Обнимая мир во все стороны света, Кузнецов порою как бы чуждался человеком возле себя, уставал от его присутствия, мог неожиданно обидеть, не размышляя о том, не занимая сердце такой пустяковиной; но странное дело, при всей внешней жесткости, порой и грубости, он ведь не нажил себе врагов. Да , были обиженные напрасно, были отверженные для него, сторонне скользящие, отпихнутые, позабытые, — но все они со своей обидою никак не смогли сметнуться в стан противника, чтобы там наживать себе капитала; да, они сердились, может порой разносили по Москве кляузы, сочиняли наветы, но каждый понимал при неприятии поэта, что имеет дело с человеком большой силы и не мог не следовать его воле, его стиху, его необычному поэтическому классу, который невольно возник в школе русской поэзии.

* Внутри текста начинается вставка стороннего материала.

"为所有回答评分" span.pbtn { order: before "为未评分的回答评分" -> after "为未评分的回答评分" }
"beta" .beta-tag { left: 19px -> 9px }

Кузнецов бывал всяким - возвышенным и черствым, гульливым и печальным, небрежным к ближнему и ласковым, немым и речистым, — но внутренняя наполненность и сосредоточенность всегда делали его занимательным, от него всегда ожидалось необычное, незаурядное.

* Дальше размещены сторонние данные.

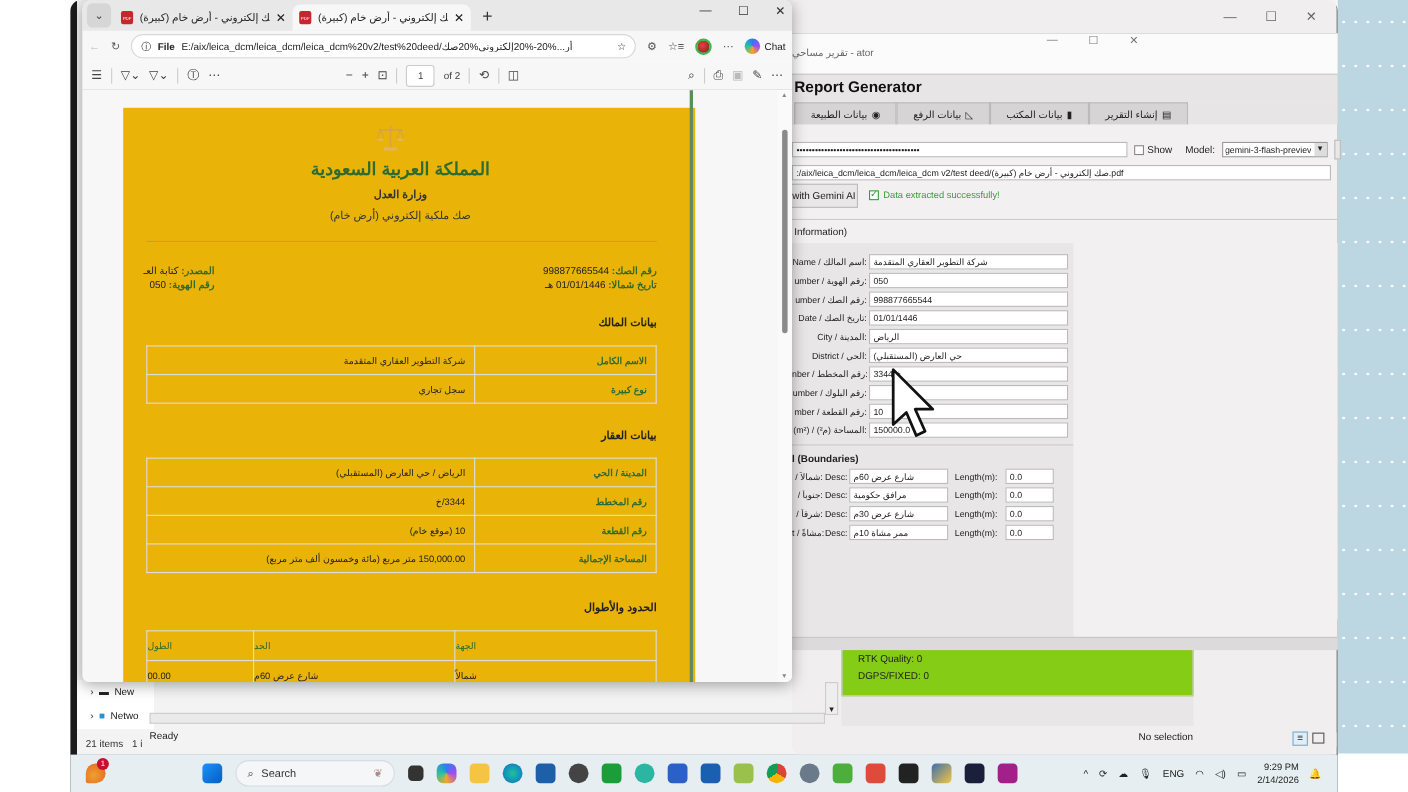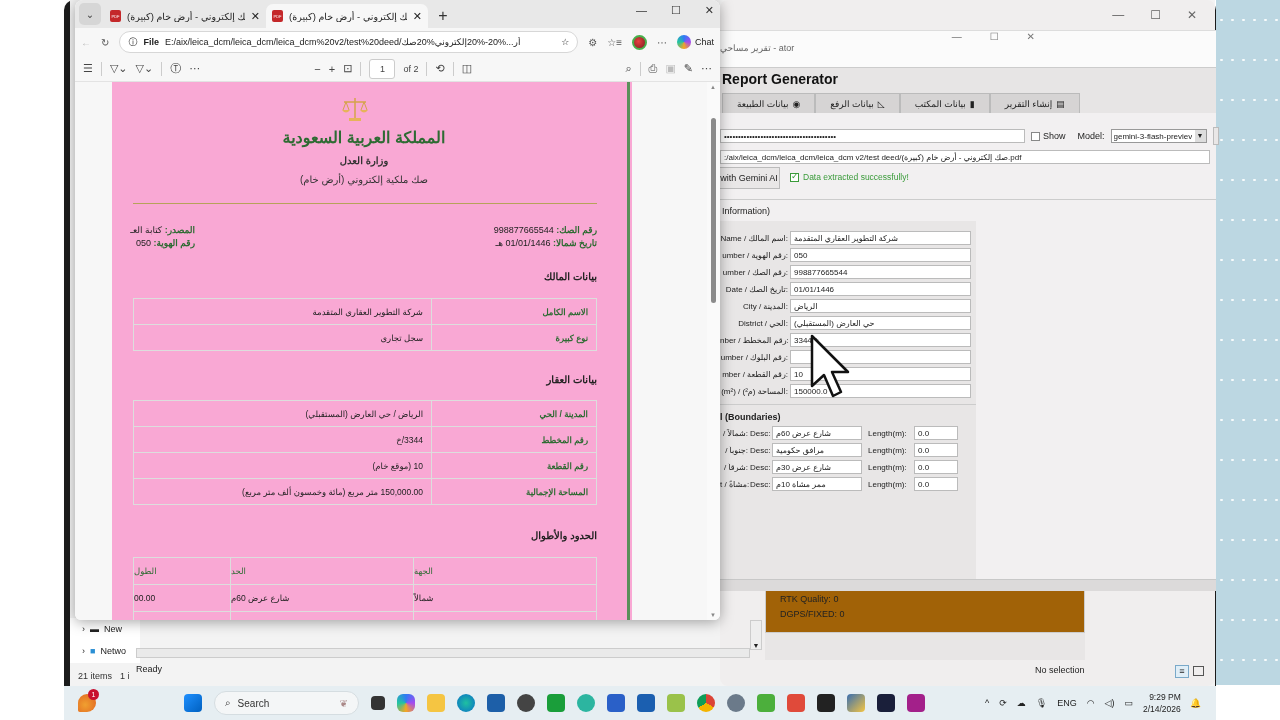"المملكة العربية السعودية" .pdf-page { background: #f9a8d4 -> #eab308; top: 0 -> 16px }
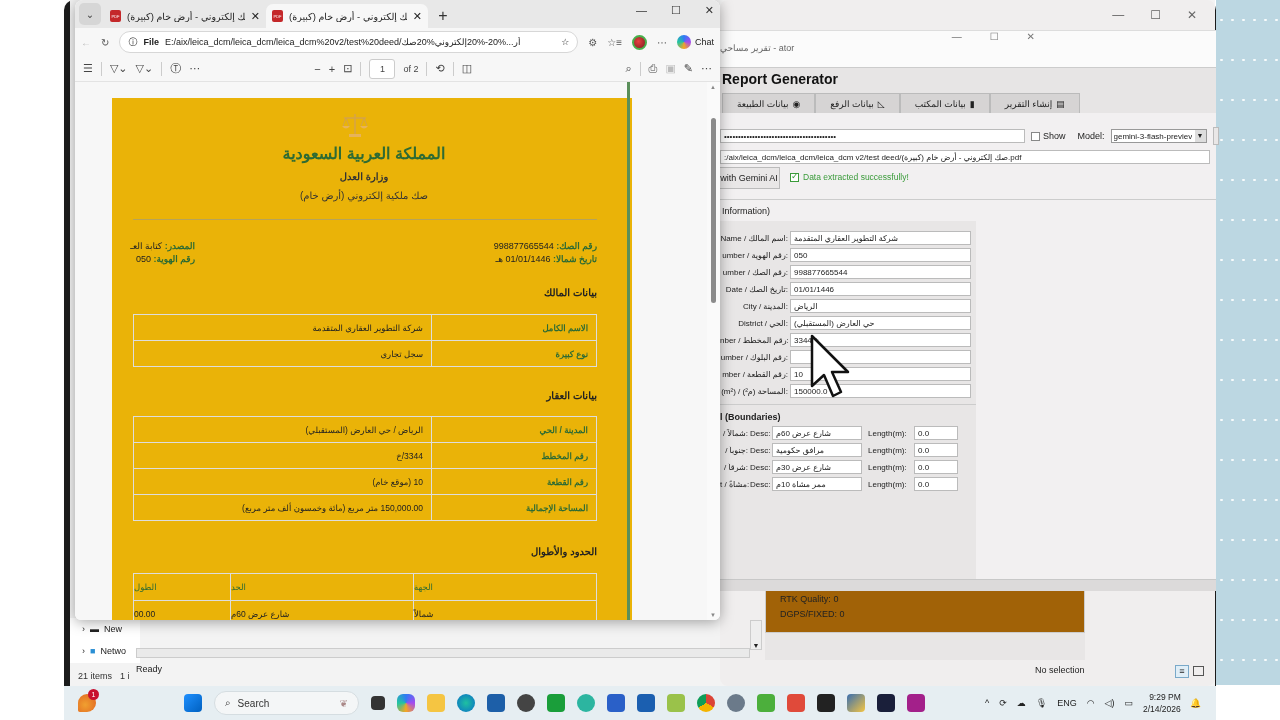"RTK Quality: 0" .gps-panel { background: #a16207 -> #84cc16 }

Быт и характер единственного в своих замыслах и стихах поэта ещё вспомнят многие, — а близ него запечатлели себя сотни всякого доброго и дурного народа, — и в недолгом времени жизнь Юрия Кузнецова незаметно превратится в житие, миф, сказание, обрастет мелкими подробностями, сказками, сплетнями, выдумками, всем тем, чем опушается биография гордого русского Поэта. Добрые вспомнят доброе, а гнилые свой внутренний тлен расплюют на почившего; от этого никуда не деться. Деловитые мураши, сгребающие весь мусор в своё обиталище, постараются запеленать образ Поэта в паутину зависти и желчи, но ему остается лишь наблюдать со своей странной усмешкой на их жалкие земные потуги. Юрий Кузнецов нынче отплыл в нетленные области мифов и преданий, и облик Поэта явится народу в той истинной полноте, которой сам Поликарпыч, быть может, и не осознавал.